[Task prompt] Word for word, set down every line of the entries below from the line with "- mono the marriage" to the line with "with quantum the force", including both, and no other line.

[Source material]

-*-

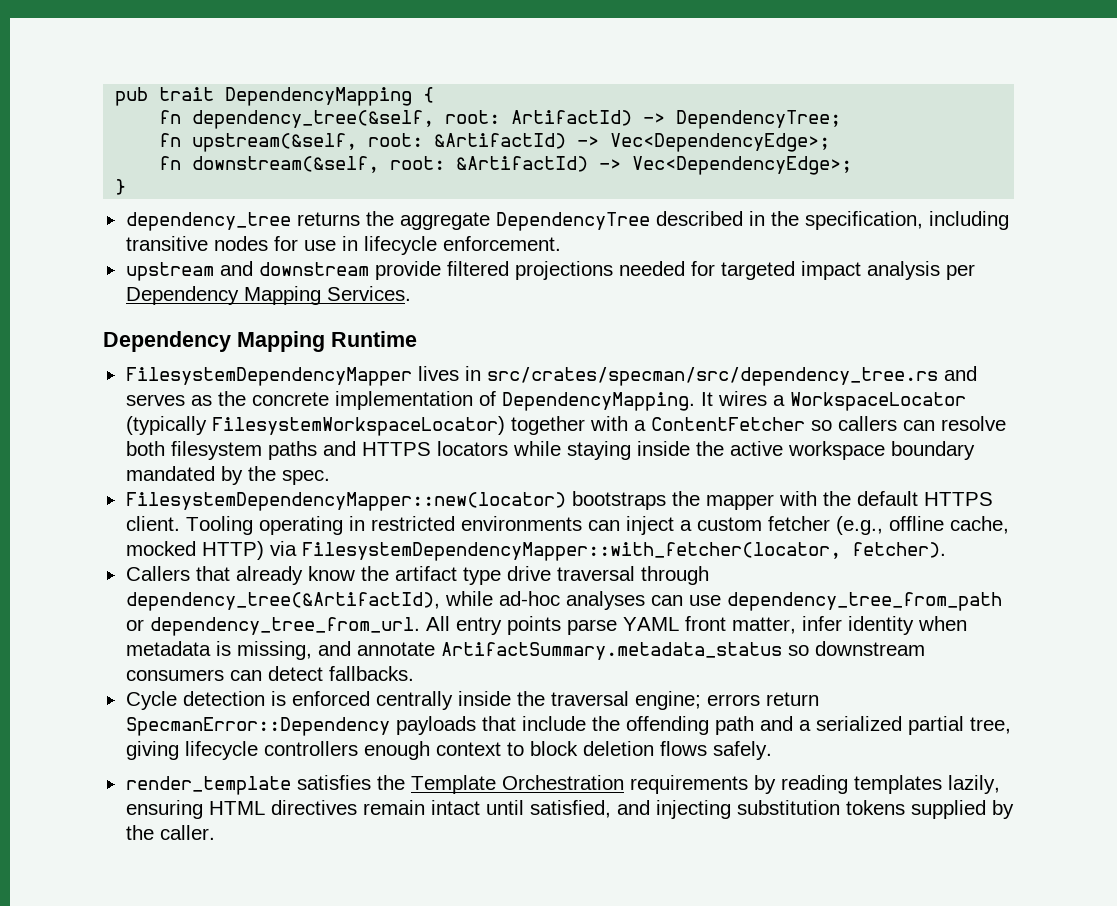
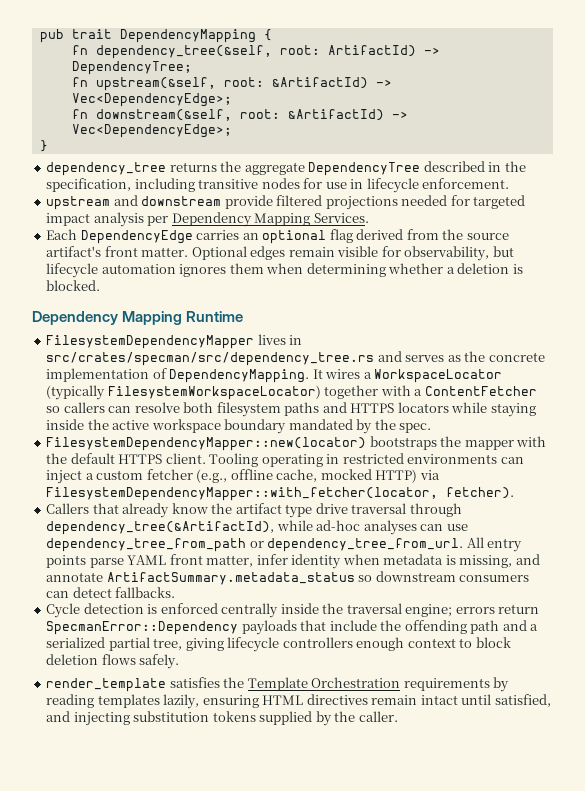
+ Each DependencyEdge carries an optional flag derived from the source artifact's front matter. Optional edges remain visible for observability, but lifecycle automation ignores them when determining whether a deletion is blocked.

-*-

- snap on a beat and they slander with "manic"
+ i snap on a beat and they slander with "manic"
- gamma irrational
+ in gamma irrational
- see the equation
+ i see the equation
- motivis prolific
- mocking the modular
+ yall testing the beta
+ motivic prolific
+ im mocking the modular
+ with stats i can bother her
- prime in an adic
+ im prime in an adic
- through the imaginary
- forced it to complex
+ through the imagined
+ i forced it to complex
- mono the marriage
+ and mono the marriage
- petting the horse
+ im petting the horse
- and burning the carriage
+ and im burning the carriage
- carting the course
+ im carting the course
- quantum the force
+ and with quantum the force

-*-

[Response to the exercise]
- mono the marriage
+ and mono the marriage
- petting the horse
+ im petting the horse
- and burning the carriage
+ and im burning the carriage
- carting the course
+ im carting the course
- quantum the force
+ and with quantum the force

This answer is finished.